Latest update November 16th, 2024 1:00 AM
Jun 14, 2023 ExxonMobil, News, Oil & Gas
Kaieteur News – A few months ago Kaieteur News reported that American drilling company, Noble Corporation is being paid over $84M (US$420,000) daily for each of its four drill ships that is being utilised in the Stabroek Block, by ExxonMobil Guyana.
However, a new report from Wood Mackenzie, global research and consultancy group, has shown that as rig utilization has returned to pre-COVID levels, driving rates up by 40 percent in the past year, with an expected increase of 18%.
Wood MacKenzie anticipates before the end of the year, rates of US$500,000/day or above may return for highly-prized, advantaged ultra-deepwater rigs. Benign ultra-deepwater rigs have averaged US$420,000/day in the first half of 2023, with utilization at 90%.
“With increasing demand and rates, we are approaching the tipping point for new builds and reactivations,” said Cook.

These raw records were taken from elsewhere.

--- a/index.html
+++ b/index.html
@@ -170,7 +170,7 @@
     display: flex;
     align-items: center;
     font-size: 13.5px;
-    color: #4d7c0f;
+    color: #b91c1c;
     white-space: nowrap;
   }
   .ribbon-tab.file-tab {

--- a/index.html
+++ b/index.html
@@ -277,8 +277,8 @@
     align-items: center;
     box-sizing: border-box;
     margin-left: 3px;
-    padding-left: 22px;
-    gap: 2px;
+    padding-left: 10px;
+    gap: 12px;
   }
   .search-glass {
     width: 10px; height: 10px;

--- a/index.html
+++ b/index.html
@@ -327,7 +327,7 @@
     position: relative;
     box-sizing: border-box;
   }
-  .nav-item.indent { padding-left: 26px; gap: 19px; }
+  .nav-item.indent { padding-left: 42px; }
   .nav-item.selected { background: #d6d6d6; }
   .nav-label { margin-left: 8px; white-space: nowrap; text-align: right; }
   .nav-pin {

“We haven’t reached it yet, but for new builds, it’s not a question of if, but when. The need for decarbonisation, technological advancement, more efficiency and, ultimately, fleet replacement will drive a new cycle. If rig economics remain robust and rig companies see contractual risks abate, this could be sooner rather than later.”

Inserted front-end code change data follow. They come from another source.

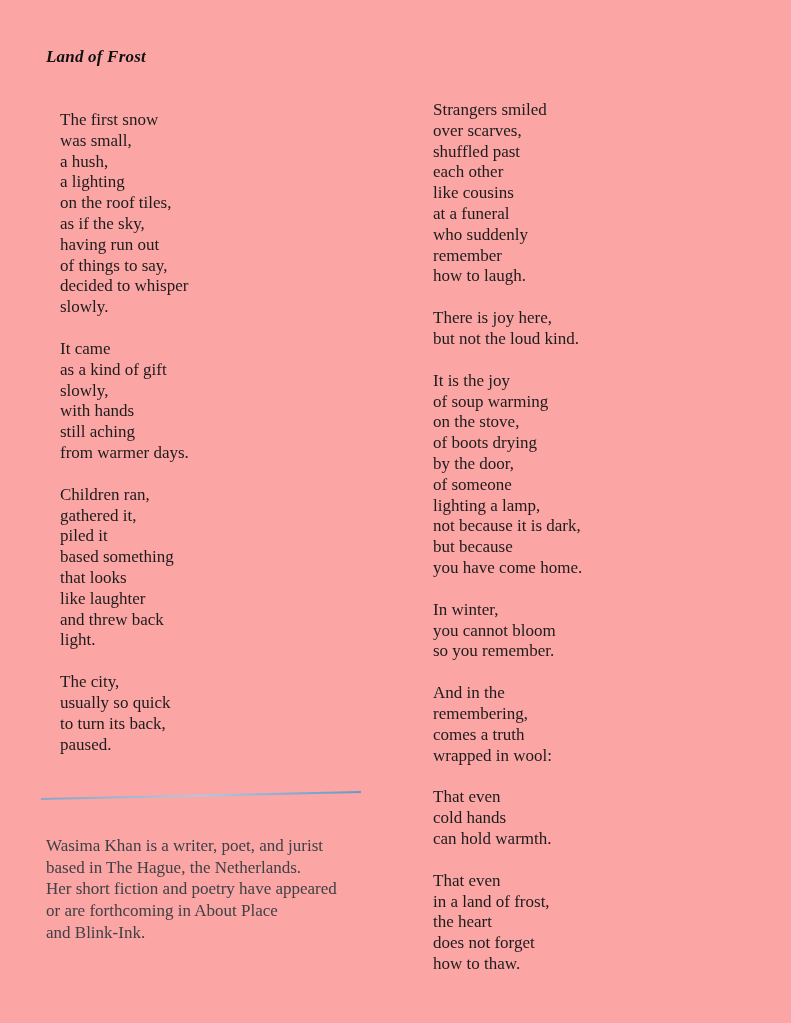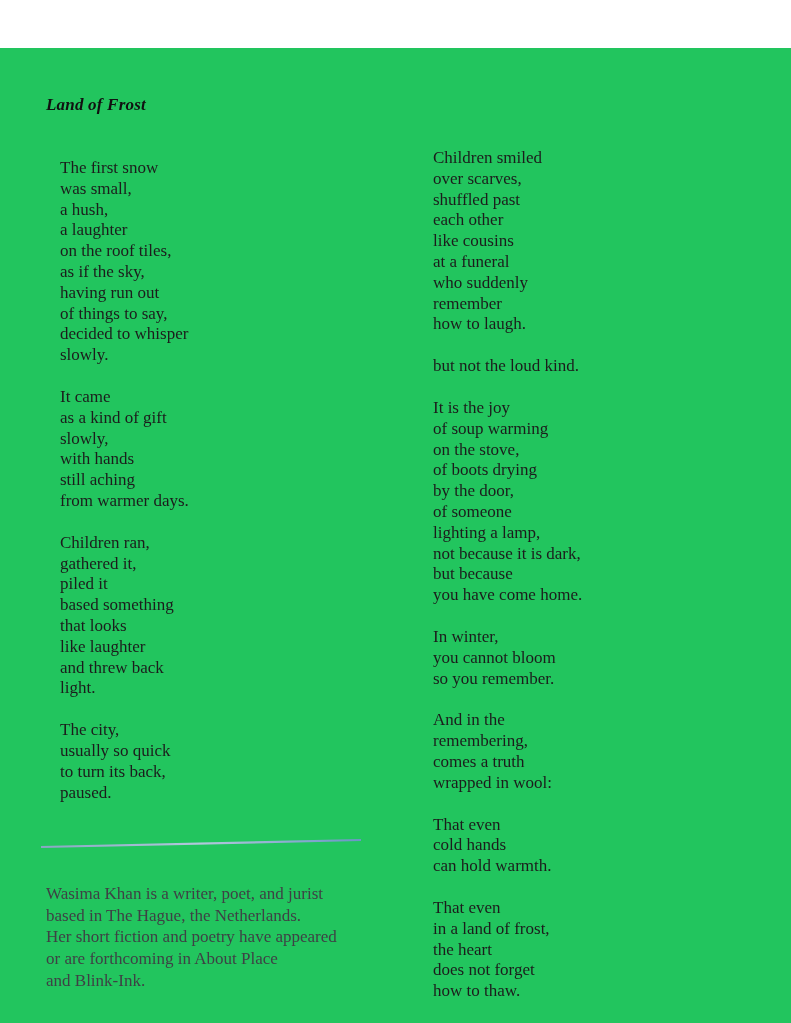--- a/index.html
+++ b/index.html
@@ -17,8 +17,7 @@
   .page {
     position: absolute;
     inset: 0;
-    background: #22c55e;
-    margin-top: 48px;
+    background: #fca5a5;
   }
   .poem-title {
     position: absolute;

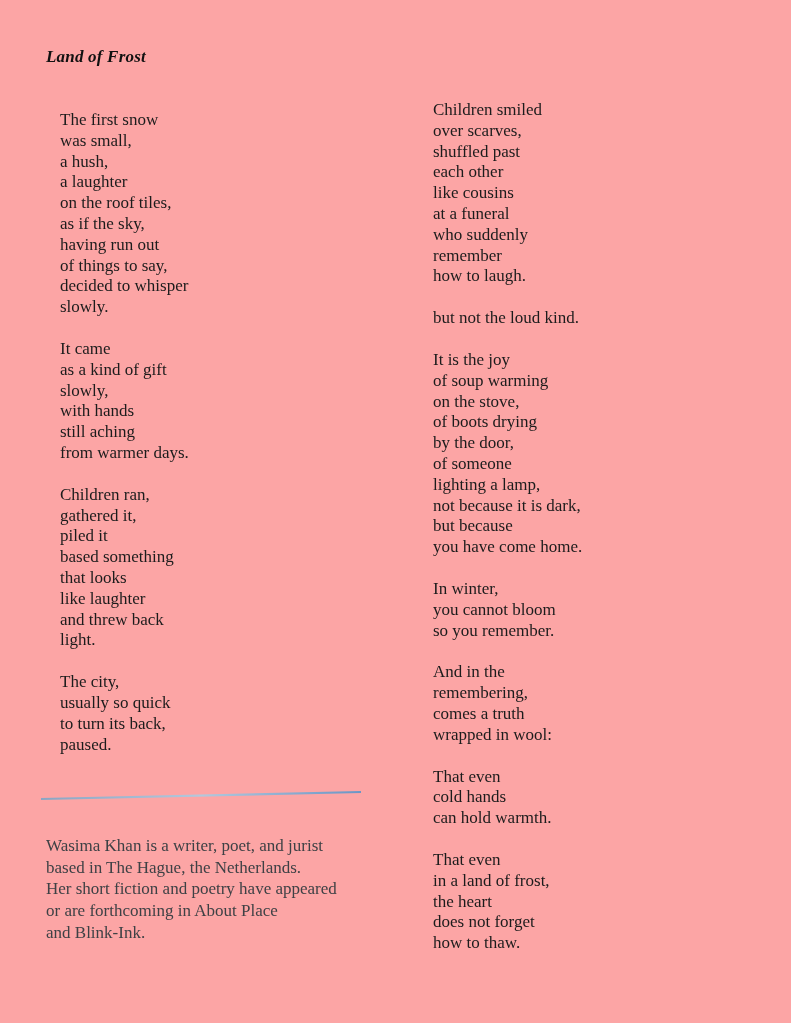--- a/index.html
+++ b/index.html
@@ -123,7 +123,7 @@
 
   <div class="col col-right">
       <div class="stanza">
-        <div class="line">Children smiled</div>
+        <div class="line">Strangers smiled</div>
         <div class="line">over scarves,</div>
         <div class="line">shuffled past</div>
         <div class="line">each other</div>

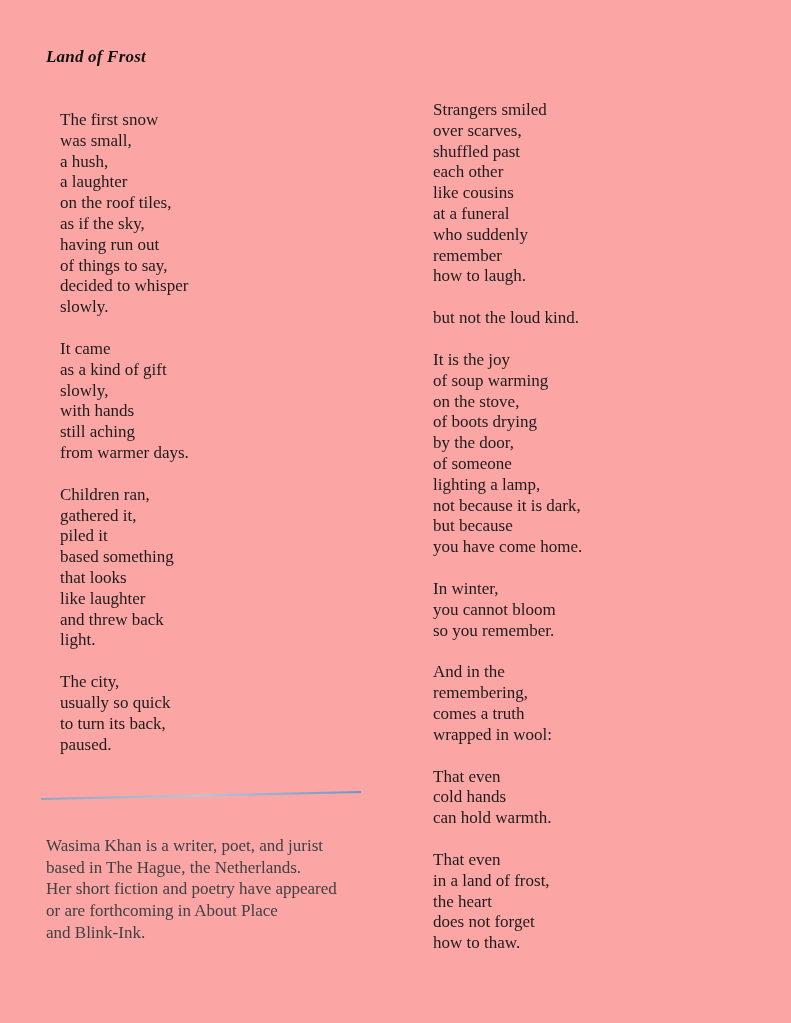--- a/index.html
+++ b/index.html
@@ -87,7 +87,7 @@
         <div class="line">The first snow</div>
         <div class="line">was small,</div>
         <div class="line">a hush,</div>
-        <div class="line">a laughter</div>
+        <div class="line">a lighting</div>
         <div class="line">on the roof tiles,</div>
         <div class="line">as if the sky,</div>
         <div class="line">having run out</div>

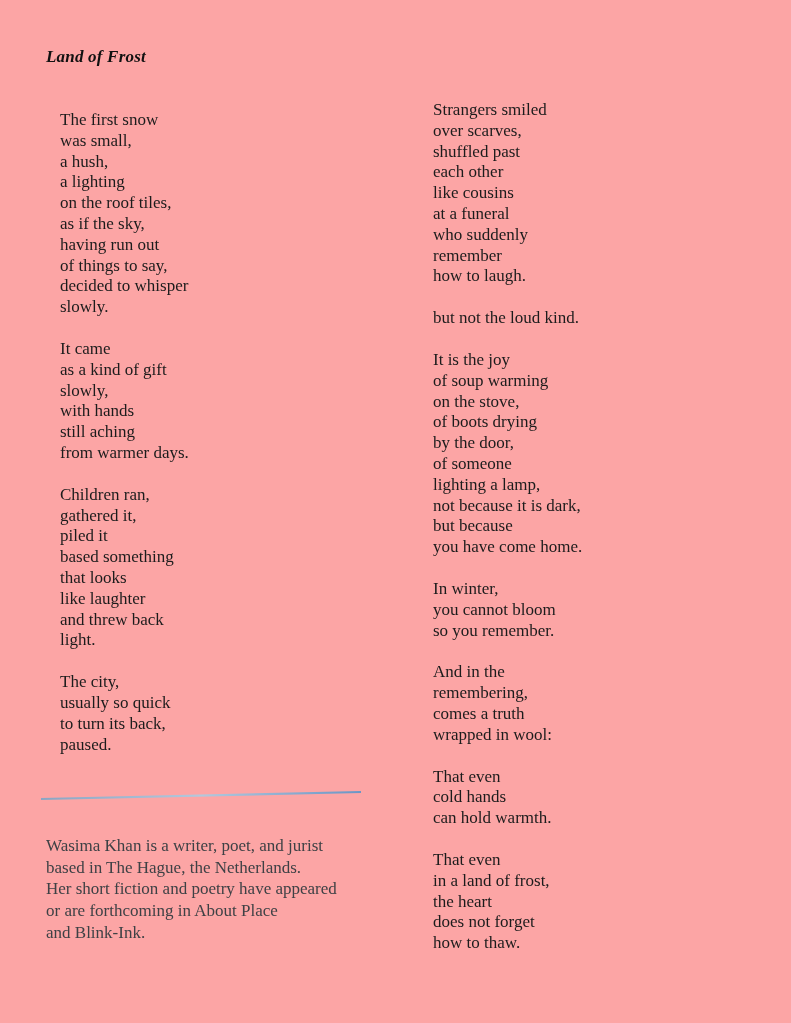--- a/index.html
+++ b/index.html
@@ -134,6 +134,7 @@
         <div class="line">how to laugh.</div>
       </div>
       <div class="stanza">
+        <div class="line">There is joy here,</div>
         <div class="line">but not the loud kind.</div>
       </div>
       <div class="stanza">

Wood MacKenzie also reported that the demand for rig utilization is forecast to increase another 20% from 2024-2025.
The report questioned, “Are we at the tipping point of the deepwater rig market?” as active floater utilisation has rebounded from a low of 65% in 2018 to over 85% in 2023, the number of contracted ultra-deepwater (UDW) benign rigs has returned to pre-COVID levels and day rates for best-in-class floaters have doubled in the past two years.
“Higher oil prices, the focus on energy security and deepwater’s emissions advantages have supported deepwater development and, to some extent, boosted exploration,” said Leslie Cook, principal analyst for Wood Mackenzie. “Active supply is now more in line with demand and rig cash flows are positive. We expect demand to continue to rise.”
Much of this expected growth will come from the “Golden Triangle” of Latin America, North America and Africa, as well as parts of the Mediterranean. Wood Mackenzie projects that these areas will account for 75% of global floating rig demand through 2027.
Notably, owing to the 2016 Production Sharing Agreement (PSA) Guyana signed onto with Exxon – all of the company’s expense will be recovered. Under the deal, Exxon receives profits after 75 percent is withdrawn to cover operational expenses.
In Noble’s 2022 results review, the company disclosed that their day rate per rig is low-to-mid US$400,000, which is G$80M or more. As such, for every day that the four drill ships work, Guyana will have to foot the bill. This is as a result of contract that Exxon awarded to Noble during the fourth-quarter of 2022, for an additional 7.4 rig years for ultra-deepwater drill ships Noble Tom Madden, Noble Sam Croft, Noble Don Taylor and Noble Bob Douglas to work in Guyana until November 2025.
Noble had explained that market-based day rates are resent twice per year (March 1, and September 1) to the projected market rate at that time.
Notably, in May last, the company announced ExxonMobil Guyana has extended their contract for the rental of four of their drill ships at an average day rate of about US$420,000 (GYD$84 million) for each. With the new extension by ExxonMobil Guyana, drill ships Noble Sam Croft, Noble Don Taylor, Noble Tom Madden, and Noble Bob Douglas will work in Guyana until second quarter of 2027.
The rig market has been experiencing a revival after years of doldrums and Noble is eyeing a big payday as it expects an increase in the demand for ultra-deepwater rigs of between 12 and 15 units around the globe within the next 18 months, especially in places like Brazil and Guyana.
Noble’s operating highlights and backlog revealed that the company marketed fleet of 16 drilling rigs was 91 percent during the fourth quarter of 2022.
This included seven ultra-deepwater rigs added following the merger that ended with Maersk Drilling. It was stated that Tier 1 drill ships area commanding increased day rates, around US$400,000, and that the company secured since early November 2022, 24 months of additional work for four sixth generation (6G) and seventh generation (7G) drill ships at an average rate above US$420,000 per day – the company did not mention in its review if the four 6G and 7G drill ships are the ones deployed for Exxon’s Guyana operations.
Commenting on Noble’s outlook, the company’s Chief Executive Officer (CEO), Robert Eifler had stated, “We continue to see a very promising fundamental setup for the offshore drilling business, governed by increasingly tight industry utilisation, robust customer economics and demand growth visibility and, not least, rational capital allocation in our industry. As the market improves, we remain focused on execution across all facets of our business, and are committed to returning capital to shareholders.”